» EXERCISE OBJECTIVE
Set down exactly the lines that run from the line with "[836,271,938,287] [548,301,624,316] responible" to the end of the data, and nothing else.

Items from a dataset:

--- START ---

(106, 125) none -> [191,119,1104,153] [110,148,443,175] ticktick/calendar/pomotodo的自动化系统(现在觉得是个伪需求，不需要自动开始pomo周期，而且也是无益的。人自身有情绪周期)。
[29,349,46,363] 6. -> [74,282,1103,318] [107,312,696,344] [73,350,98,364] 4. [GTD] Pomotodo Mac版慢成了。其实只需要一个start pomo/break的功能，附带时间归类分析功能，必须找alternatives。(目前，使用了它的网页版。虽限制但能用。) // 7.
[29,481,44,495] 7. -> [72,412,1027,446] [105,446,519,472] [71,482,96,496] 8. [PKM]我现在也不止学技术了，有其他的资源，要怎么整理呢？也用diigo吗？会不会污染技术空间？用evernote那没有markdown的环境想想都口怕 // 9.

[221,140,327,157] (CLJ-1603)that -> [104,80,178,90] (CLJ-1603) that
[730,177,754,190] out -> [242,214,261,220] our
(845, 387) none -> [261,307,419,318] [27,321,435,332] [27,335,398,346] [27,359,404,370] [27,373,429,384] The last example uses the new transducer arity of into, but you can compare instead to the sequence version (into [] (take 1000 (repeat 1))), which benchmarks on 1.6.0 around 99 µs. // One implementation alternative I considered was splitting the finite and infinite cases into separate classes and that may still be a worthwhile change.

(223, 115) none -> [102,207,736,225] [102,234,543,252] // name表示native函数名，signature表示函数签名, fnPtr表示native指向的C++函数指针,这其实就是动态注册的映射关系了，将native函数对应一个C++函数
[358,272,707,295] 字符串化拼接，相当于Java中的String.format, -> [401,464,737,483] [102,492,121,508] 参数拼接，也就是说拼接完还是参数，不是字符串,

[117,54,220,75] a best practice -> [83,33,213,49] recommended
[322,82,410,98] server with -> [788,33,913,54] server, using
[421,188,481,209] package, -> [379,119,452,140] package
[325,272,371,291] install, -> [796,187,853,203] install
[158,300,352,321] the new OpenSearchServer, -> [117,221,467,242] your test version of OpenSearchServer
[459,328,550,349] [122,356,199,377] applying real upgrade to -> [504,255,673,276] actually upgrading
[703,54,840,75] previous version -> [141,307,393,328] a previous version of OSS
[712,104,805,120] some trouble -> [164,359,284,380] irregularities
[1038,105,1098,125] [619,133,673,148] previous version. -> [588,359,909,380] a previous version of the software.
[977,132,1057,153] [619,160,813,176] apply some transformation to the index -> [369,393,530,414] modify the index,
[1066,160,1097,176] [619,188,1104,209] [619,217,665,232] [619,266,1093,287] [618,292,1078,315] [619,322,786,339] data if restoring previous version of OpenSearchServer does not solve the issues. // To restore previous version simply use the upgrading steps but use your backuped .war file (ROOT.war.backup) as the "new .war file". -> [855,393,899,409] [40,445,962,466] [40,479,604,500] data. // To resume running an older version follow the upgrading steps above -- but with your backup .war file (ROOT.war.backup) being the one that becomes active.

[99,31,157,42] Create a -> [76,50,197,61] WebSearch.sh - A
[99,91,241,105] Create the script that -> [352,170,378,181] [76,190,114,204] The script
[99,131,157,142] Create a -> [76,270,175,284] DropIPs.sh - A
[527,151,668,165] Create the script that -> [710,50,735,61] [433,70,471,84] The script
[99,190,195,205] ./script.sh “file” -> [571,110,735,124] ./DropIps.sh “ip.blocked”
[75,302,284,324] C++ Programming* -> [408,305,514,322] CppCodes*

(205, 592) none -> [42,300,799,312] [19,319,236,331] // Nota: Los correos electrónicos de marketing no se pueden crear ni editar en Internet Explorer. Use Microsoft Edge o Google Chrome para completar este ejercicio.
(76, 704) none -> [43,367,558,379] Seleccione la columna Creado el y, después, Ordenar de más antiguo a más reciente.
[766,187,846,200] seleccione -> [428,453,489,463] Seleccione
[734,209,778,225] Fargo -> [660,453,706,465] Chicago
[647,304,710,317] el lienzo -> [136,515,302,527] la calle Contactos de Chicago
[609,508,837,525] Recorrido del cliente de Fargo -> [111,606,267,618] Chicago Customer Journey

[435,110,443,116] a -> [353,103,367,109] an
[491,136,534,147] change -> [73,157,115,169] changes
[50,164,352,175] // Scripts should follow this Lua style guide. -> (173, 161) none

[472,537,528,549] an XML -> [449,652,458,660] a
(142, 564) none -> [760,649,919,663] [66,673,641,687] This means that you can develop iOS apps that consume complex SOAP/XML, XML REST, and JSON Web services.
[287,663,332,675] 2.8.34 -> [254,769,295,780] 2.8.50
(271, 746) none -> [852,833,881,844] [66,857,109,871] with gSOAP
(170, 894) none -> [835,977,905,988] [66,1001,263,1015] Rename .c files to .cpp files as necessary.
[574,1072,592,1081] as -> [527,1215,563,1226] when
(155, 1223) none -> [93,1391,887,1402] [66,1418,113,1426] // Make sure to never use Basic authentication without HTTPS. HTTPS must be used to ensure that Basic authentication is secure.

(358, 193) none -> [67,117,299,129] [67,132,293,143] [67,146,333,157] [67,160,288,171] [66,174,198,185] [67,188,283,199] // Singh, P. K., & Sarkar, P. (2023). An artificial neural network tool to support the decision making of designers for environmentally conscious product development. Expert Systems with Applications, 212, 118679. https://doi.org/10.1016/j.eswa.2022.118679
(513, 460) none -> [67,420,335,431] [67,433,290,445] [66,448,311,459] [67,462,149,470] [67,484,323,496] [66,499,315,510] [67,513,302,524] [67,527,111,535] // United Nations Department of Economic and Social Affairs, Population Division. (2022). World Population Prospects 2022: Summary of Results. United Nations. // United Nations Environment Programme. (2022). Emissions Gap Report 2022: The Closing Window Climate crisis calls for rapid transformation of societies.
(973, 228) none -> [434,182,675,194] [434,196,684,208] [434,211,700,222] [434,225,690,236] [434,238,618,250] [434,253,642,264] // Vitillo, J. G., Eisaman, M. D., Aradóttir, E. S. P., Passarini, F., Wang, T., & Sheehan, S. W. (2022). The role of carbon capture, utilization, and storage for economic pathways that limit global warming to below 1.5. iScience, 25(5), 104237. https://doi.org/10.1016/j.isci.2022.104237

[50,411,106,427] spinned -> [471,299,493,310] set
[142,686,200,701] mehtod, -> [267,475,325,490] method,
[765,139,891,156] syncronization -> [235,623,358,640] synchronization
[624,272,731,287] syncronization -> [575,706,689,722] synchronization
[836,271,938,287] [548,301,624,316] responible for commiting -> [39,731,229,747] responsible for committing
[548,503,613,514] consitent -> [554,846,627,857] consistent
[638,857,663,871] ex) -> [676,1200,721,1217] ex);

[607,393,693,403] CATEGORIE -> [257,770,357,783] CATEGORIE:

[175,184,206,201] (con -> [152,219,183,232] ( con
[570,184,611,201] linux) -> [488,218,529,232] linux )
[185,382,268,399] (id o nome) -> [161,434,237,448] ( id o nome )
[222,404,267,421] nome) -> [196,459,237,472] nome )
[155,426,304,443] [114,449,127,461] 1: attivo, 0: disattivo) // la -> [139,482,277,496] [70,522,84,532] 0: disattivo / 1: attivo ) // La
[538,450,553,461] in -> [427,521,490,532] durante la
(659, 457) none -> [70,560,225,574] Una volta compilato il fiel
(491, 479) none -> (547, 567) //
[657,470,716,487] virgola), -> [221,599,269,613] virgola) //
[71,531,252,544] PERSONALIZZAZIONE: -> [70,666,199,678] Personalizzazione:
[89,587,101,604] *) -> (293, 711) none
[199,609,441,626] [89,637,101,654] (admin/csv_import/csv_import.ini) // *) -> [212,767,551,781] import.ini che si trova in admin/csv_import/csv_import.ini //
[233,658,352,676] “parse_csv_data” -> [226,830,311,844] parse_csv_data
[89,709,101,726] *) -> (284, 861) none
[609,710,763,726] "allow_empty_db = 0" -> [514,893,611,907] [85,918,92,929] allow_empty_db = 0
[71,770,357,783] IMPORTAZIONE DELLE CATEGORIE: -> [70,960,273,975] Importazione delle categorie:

--- END ---

» SOLUTION TO THIS PROBLEM
[836,271,938,287] [548,301,624,316] responible for commiting -> [39,731,229,747] responsible for committing
[548,503,613,514] consitent -> [554,846,627,857] consistent
[638,857,663,871] ex) -> [676,1200,721,1217] ex);

[607,393,693,403] CATEGORIE -> [257,770,357,783] CATEGORIE:

[175,184,206,201] (con -> [152,219,183,232] ( con
[570,184,611,201] linux) -> [488,218,529,232] linux )
[185,382,268,399] (id o nome) -> [161,434,237,448] ( id o nome )
[222,404,267,421] nome) -> [196,459,237,472] nome )
[155,426,304,443] [114,449,127,461] 1: attivo, 0: disattivo) // la -> [139,482,277,496] [70,522,84,532] 0: disattivo / 1: attivo ) // La
[538,450,553,461] in -> [427,521,490,532] durante la
(659, 457) none -> [70,560,225,574] Una volta compilato il fiel
(491, 479) none -> (547, 567) //
[657,470,716,487] virgola), -> [221,599,269,613] virgola) //
[71,531,252,544] PERSONALIZZAZIONE: -> [70,666,199,678] Personalizzazione:
[89,587,101,604] *) -> (293, 711) none
[199,609,441,626] [89,637,101,654] (admin/csv_import/csv_import.ini) // *) -> [212,767,551,781] import.ini che si trova in admin/csv_import/csv_import.ini //
[233,658,352,676] “parse_csv_data” -> [226,830,311,844] parse_csv_data
[89,709,101,726] *) -> (284, 861) none
[609,710,763,726] "allow_empty_db = 0" -> [514,893,611,907] [85,918,92,929] allow_empty_db = 0
[71,770,357,783] IMPORTAZIONE DELLE CATEGORIE: -> [70,960,273,975] Importazione delle categorie:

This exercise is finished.